Modification records
===
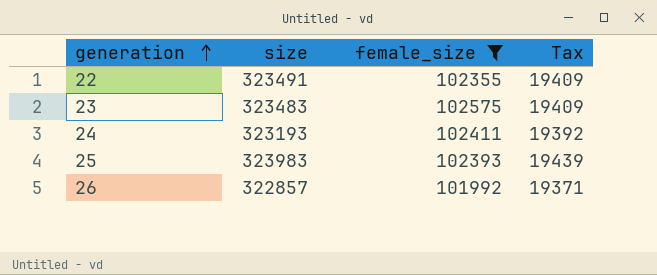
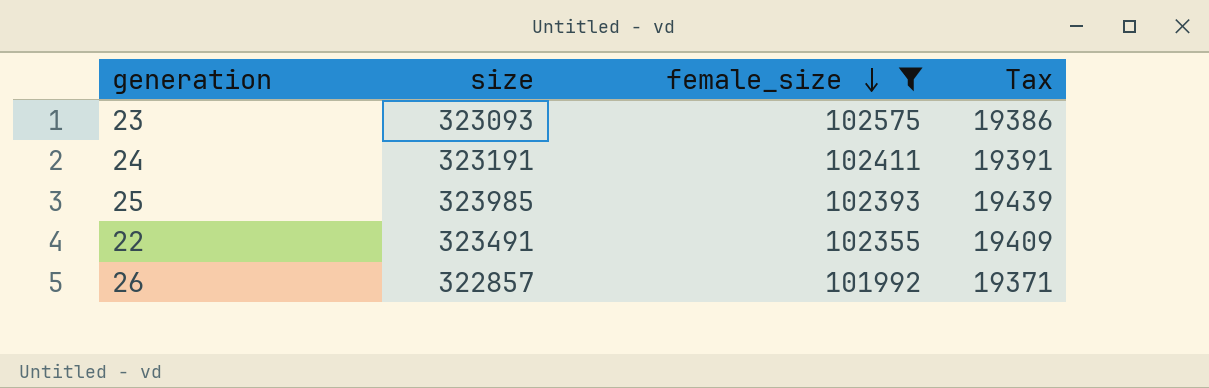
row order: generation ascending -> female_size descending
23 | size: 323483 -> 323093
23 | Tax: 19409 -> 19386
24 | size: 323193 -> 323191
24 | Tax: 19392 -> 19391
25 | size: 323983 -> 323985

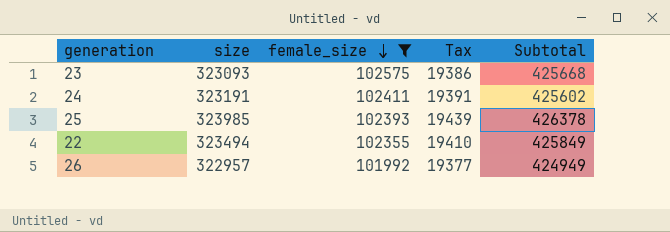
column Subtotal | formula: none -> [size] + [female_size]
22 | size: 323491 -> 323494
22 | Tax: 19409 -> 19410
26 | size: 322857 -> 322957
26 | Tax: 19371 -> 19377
===
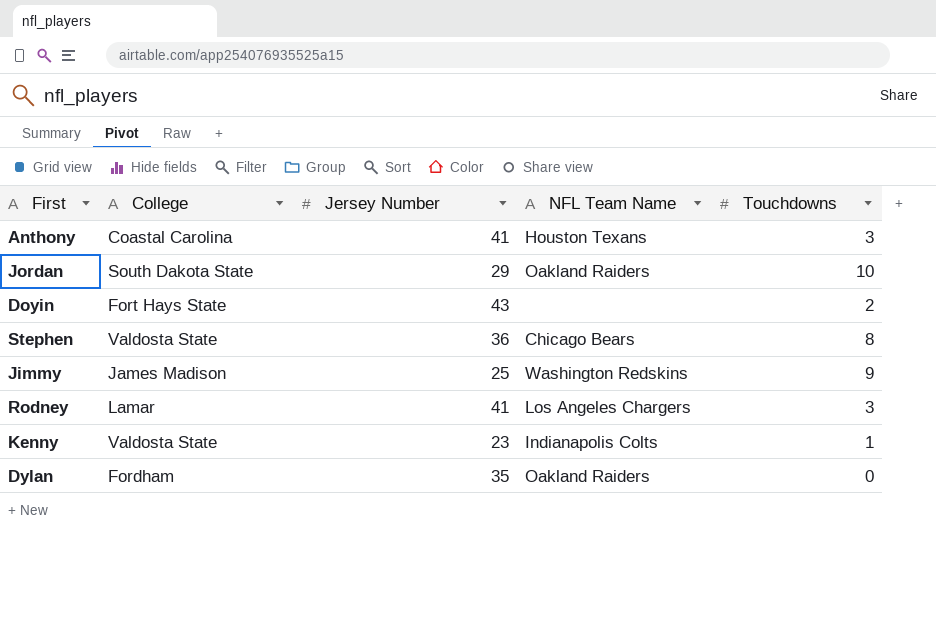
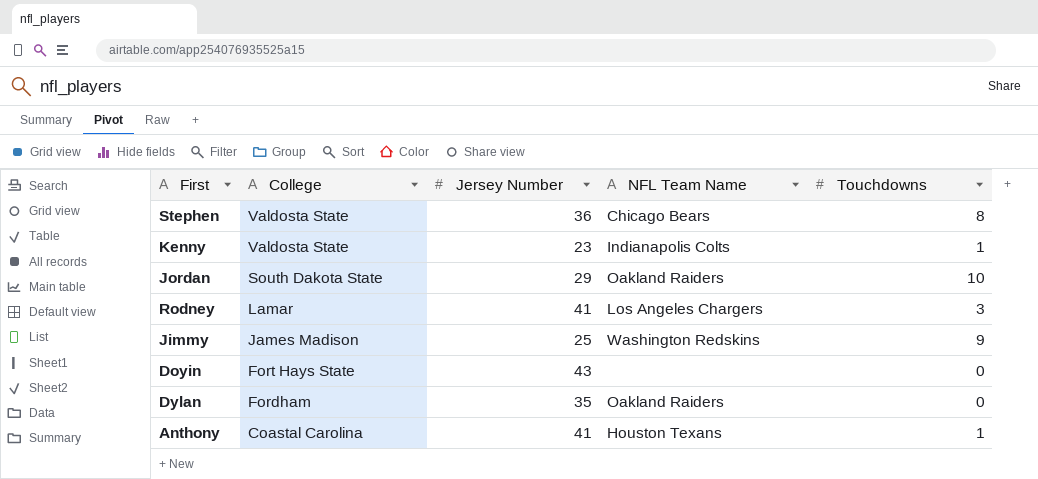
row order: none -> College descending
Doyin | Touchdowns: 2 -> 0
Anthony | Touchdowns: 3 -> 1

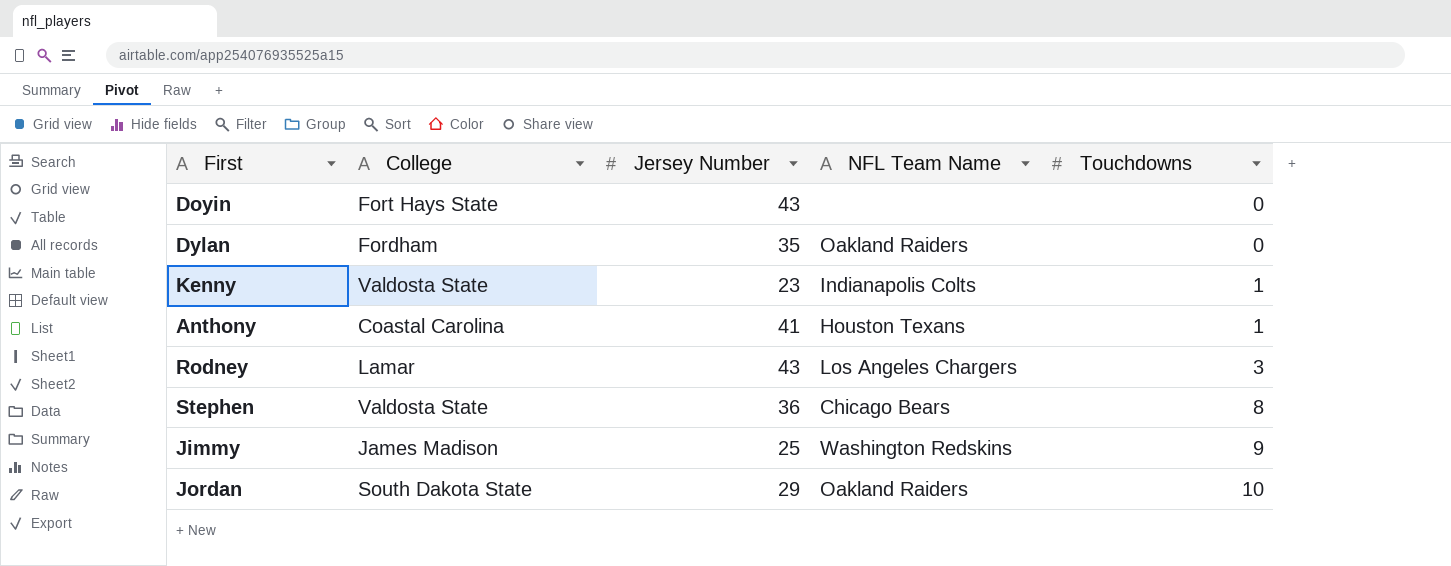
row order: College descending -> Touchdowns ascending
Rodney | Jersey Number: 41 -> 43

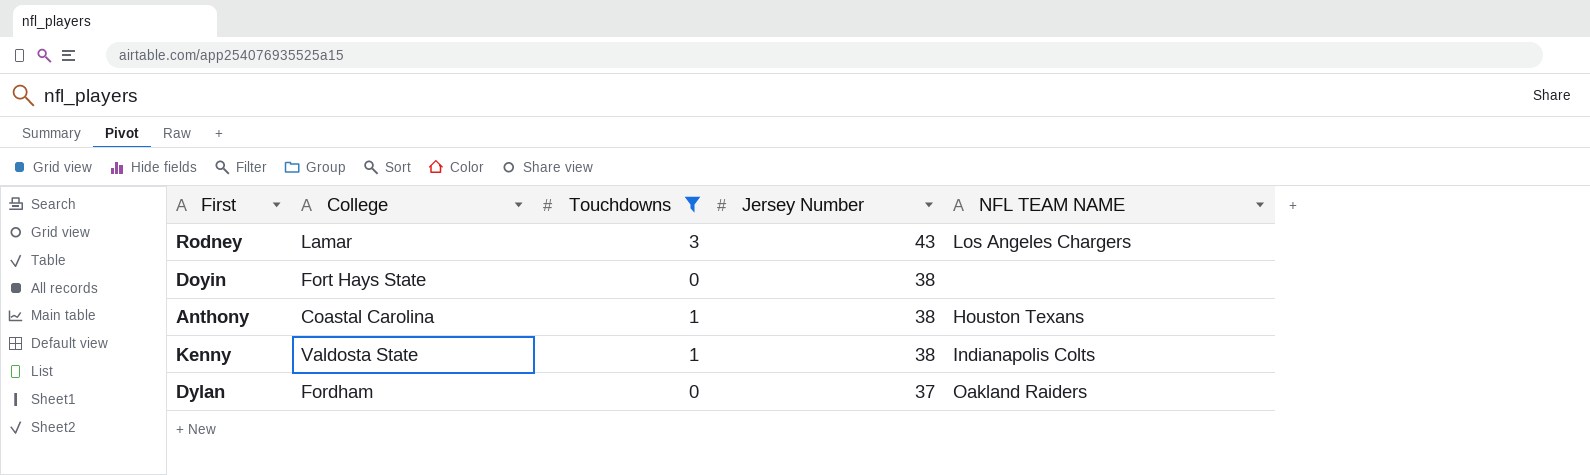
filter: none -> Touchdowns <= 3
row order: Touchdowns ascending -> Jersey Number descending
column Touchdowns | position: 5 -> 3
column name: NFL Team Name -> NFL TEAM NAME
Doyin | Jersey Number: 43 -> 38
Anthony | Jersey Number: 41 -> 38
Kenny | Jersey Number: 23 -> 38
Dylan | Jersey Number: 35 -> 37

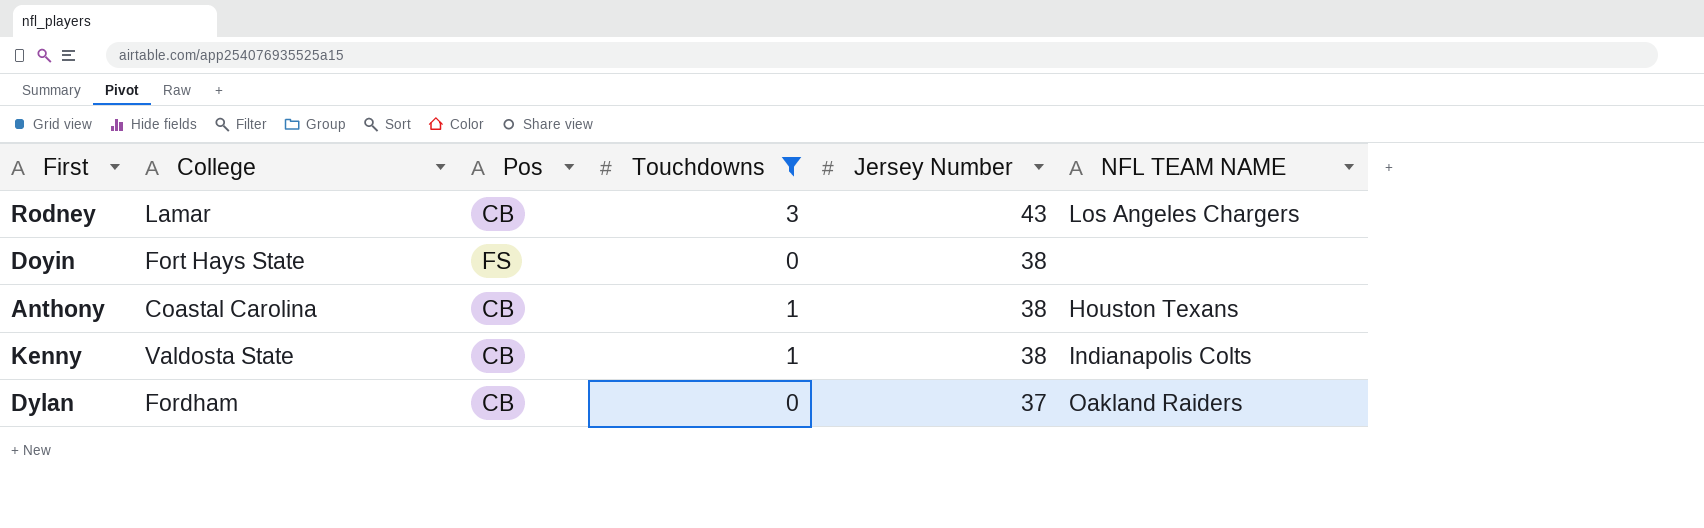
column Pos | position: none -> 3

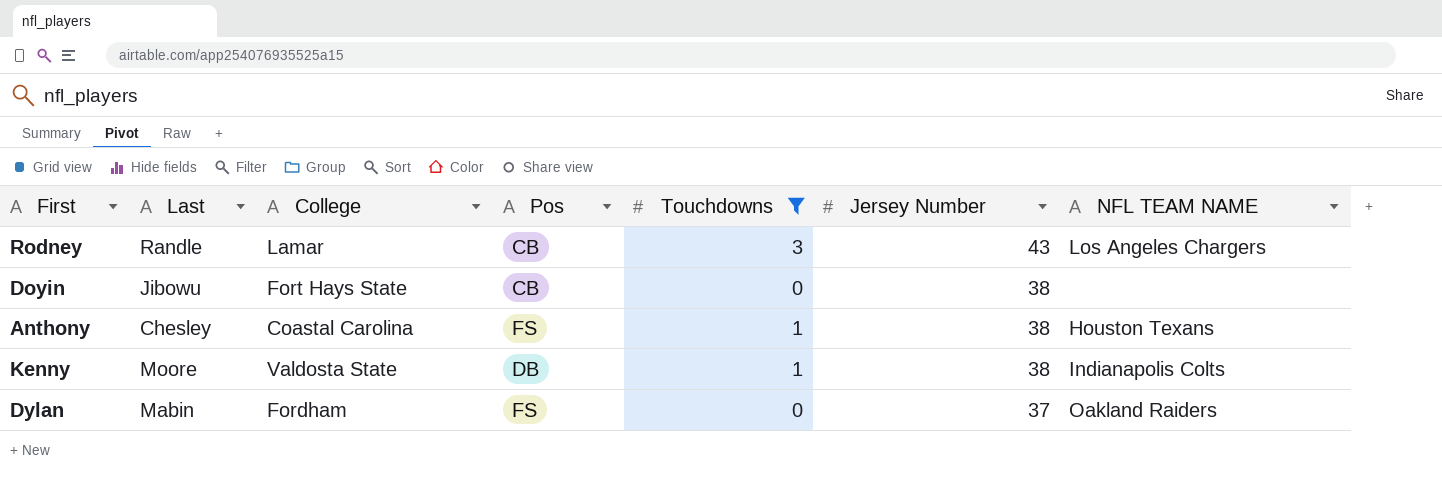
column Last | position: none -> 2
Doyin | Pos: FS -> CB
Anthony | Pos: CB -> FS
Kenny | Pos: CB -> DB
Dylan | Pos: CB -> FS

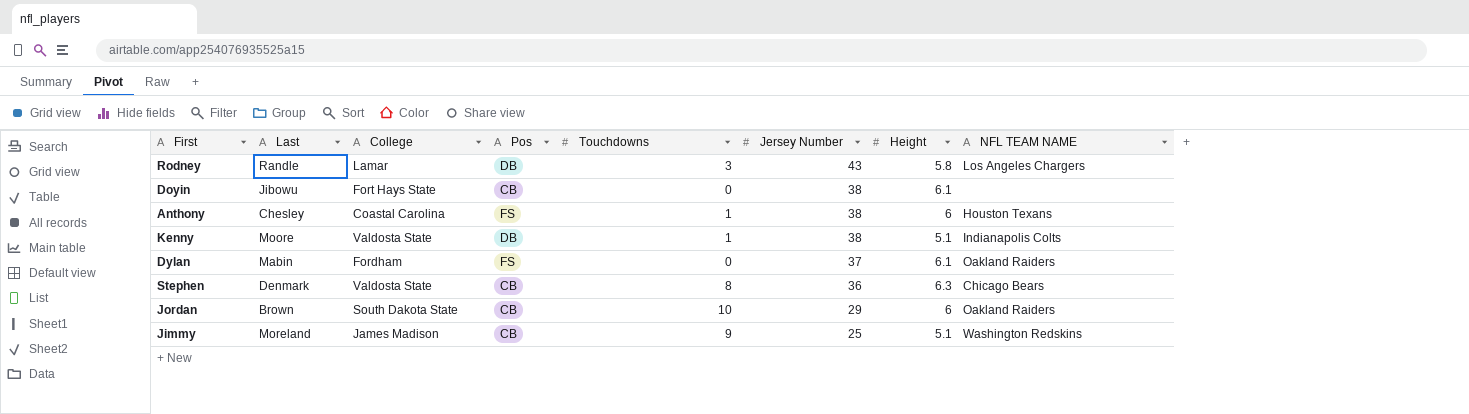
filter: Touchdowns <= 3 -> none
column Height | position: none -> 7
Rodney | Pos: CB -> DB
===
What you will do:
Nothing but a number belongs in the answer, namely how many lines above include "College".

Solution to this task:
2